Maximum quadrilaterals (noch nicht übersetzt)

Consider a positive integer sequence S = (s₁, s₂, ..., s_n).

Let f(S) be the perimeter of the maximum-area quadrilateral whose side lengths are 4 elements (s_i, s_j, s_k, s_l) of S (all i, j, k, l distinct). If there are many quadrilaterals with the same maximum area, then choose the one with the largest perimeter.

For example, if S = (8, 9, 14, 9, 27), then we can take the elements (9, 14, 9, 27) and form an isosceles trapezium with parallel side lengths 14 and 27 and both leg lengths 9. The area of this quadrilateral is 127.611470879... It can be shown that this is the largest area for any quadrilateral that can be formed using side lengths from S. Therefore, f(S) = 9 + 14 + 9 + 27 = 59.

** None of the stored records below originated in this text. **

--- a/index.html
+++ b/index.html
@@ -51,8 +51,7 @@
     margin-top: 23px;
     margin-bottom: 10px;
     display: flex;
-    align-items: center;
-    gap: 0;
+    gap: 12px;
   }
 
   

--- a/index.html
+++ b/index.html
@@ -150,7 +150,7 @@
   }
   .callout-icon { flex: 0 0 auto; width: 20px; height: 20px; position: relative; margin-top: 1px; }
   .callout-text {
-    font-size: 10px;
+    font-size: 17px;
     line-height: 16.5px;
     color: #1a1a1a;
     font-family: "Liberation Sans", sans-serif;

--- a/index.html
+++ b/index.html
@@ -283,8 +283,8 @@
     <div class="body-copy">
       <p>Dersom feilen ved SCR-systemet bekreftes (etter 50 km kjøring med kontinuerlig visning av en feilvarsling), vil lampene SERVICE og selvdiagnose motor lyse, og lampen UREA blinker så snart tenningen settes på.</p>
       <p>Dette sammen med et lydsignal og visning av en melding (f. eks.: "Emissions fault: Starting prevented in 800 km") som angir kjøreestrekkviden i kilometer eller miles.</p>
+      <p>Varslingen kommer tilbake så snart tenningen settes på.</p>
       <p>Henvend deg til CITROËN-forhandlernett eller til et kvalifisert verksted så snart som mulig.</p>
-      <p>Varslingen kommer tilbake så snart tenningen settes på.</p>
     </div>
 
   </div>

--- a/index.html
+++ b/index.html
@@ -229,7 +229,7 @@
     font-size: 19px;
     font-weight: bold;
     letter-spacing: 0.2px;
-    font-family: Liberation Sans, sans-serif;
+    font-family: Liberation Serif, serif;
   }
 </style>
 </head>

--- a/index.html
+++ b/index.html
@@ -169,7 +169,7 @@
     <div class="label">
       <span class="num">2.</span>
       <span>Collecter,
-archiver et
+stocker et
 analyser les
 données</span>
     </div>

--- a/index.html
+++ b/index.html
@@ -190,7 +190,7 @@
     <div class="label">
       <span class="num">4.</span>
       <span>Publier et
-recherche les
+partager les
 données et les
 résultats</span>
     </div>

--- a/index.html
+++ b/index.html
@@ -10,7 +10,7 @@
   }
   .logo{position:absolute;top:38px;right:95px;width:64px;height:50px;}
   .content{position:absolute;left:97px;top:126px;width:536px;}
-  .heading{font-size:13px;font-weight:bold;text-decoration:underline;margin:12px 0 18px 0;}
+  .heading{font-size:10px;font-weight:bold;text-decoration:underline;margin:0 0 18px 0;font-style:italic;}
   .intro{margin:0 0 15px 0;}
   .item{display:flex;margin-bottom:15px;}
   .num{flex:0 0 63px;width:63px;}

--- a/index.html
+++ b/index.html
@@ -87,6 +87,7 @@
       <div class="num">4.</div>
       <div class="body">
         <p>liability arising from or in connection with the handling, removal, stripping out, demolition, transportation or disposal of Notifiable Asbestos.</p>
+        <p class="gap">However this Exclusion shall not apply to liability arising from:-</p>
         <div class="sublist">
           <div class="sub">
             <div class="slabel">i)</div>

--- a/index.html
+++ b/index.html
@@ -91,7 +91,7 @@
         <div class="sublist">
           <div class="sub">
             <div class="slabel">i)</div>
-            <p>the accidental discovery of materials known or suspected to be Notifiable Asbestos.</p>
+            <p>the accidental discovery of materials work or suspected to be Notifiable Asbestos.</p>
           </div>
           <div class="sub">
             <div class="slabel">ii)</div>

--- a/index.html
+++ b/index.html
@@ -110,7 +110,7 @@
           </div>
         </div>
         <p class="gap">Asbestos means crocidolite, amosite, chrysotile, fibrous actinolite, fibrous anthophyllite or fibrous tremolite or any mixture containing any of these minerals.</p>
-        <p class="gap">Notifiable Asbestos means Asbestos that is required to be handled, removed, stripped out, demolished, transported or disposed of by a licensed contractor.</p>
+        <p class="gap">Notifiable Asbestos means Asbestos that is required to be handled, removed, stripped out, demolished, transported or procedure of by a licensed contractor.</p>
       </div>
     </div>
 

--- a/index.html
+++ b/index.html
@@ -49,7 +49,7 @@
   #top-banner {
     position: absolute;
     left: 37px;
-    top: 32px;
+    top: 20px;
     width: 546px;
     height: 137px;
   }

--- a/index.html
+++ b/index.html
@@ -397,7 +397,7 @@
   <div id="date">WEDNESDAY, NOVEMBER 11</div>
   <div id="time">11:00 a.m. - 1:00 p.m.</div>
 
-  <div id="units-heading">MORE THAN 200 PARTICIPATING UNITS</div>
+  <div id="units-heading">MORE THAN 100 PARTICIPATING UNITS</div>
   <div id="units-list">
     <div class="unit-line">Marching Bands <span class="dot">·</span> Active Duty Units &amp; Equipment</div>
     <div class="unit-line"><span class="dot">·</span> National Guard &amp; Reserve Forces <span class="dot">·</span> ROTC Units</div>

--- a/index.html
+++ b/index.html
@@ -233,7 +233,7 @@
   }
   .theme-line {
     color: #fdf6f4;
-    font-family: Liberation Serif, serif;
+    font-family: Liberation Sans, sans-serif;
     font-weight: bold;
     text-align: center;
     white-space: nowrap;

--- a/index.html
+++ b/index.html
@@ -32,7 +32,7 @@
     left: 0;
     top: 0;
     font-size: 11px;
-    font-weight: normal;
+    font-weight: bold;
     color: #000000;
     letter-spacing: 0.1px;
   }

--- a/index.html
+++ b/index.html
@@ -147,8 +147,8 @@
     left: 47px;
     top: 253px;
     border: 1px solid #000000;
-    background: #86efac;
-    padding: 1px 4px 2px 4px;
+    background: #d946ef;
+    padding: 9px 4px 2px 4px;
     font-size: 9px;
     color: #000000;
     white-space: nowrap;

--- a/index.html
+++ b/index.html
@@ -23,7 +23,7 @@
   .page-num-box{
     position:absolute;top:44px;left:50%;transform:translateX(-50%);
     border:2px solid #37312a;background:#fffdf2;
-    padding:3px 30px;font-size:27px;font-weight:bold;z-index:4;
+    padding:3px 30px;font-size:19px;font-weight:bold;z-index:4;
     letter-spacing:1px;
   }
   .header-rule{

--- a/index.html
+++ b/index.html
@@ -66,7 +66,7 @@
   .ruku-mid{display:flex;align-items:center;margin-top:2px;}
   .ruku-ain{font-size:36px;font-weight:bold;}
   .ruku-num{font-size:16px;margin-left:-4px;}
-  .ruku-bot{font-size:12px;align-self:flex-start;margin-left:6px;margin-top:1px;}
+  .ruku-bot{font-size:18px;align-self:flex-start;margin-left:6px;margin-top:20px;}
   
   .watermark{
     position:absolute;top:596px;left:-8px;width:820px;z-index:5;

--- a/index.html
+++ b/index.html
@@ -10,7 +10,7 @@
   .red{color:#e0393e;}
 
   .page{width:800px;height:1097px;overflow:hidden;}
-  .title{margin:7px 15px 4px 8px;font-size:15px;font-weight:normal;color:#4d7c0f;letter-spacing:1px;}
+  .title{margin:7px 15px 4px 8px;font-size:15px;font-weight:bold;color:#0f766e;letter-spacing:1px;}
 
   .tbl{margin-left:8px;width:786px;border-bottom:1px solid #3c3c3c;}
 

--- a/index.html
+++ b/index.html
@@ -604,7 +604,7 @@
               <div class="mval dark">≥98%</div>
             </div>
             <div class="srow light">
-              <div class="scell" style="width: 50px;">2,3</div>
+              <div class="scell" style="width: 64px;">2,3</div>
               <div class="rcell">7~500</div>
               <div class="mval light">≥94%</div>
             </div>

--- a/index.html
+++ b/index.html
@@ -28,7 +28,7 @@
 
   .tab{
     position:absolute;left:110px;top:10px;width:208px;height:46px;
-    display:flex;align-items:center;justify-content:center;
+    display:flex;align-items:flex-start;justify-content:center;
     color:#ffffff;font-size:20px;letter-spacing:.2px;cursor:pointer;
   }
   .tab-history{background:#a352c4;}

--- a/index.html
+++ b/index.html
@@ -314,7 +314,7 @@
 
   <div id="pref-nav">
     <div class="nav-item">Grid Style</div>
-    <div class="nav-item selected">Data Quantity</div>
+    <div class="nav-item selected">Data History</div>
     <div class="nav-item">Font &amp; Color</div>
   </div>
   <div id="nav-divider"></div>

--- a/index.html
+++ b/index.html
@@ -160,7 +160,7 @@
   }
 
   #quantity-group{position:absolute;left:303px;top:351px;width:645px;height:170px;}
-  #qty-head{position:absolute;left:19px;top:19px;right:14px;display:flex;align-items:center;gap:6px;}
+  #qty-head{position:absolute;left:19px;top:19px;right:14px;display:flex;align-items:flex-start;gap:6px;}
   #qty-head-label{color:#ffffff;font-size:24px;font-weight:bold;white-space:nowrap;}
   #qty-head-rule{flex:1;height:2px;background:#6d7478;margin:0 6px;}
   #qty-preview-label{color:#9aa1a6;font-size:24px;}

Let u_n = 2^B(3n) + 3^B(2n) + B(n+1), where B(k) is the number of 1 bits of k in base 2.
For example, B(6) = 2, B(10) = 2 and B(15) = 4, and u₅ = 2⁴ + 3² + 2 = 27.

Also, let U_n be the sequence (u₁, u₂, ..., u_n).
For example, U₁₀ = (8, 9, 14, 9, 27, 16, 36, 9, 27, 28).

It can be shown that f(U₅) = 59, f(U₁₀) = 118, f(U₁₅₀) = 3223.
It can also be shown that ∑ f(U_n) = 234761 for 4 ≤ n ≤ 150.
Find ∑ f(U_n) for 4 ≤ n ≤ 3 000 000.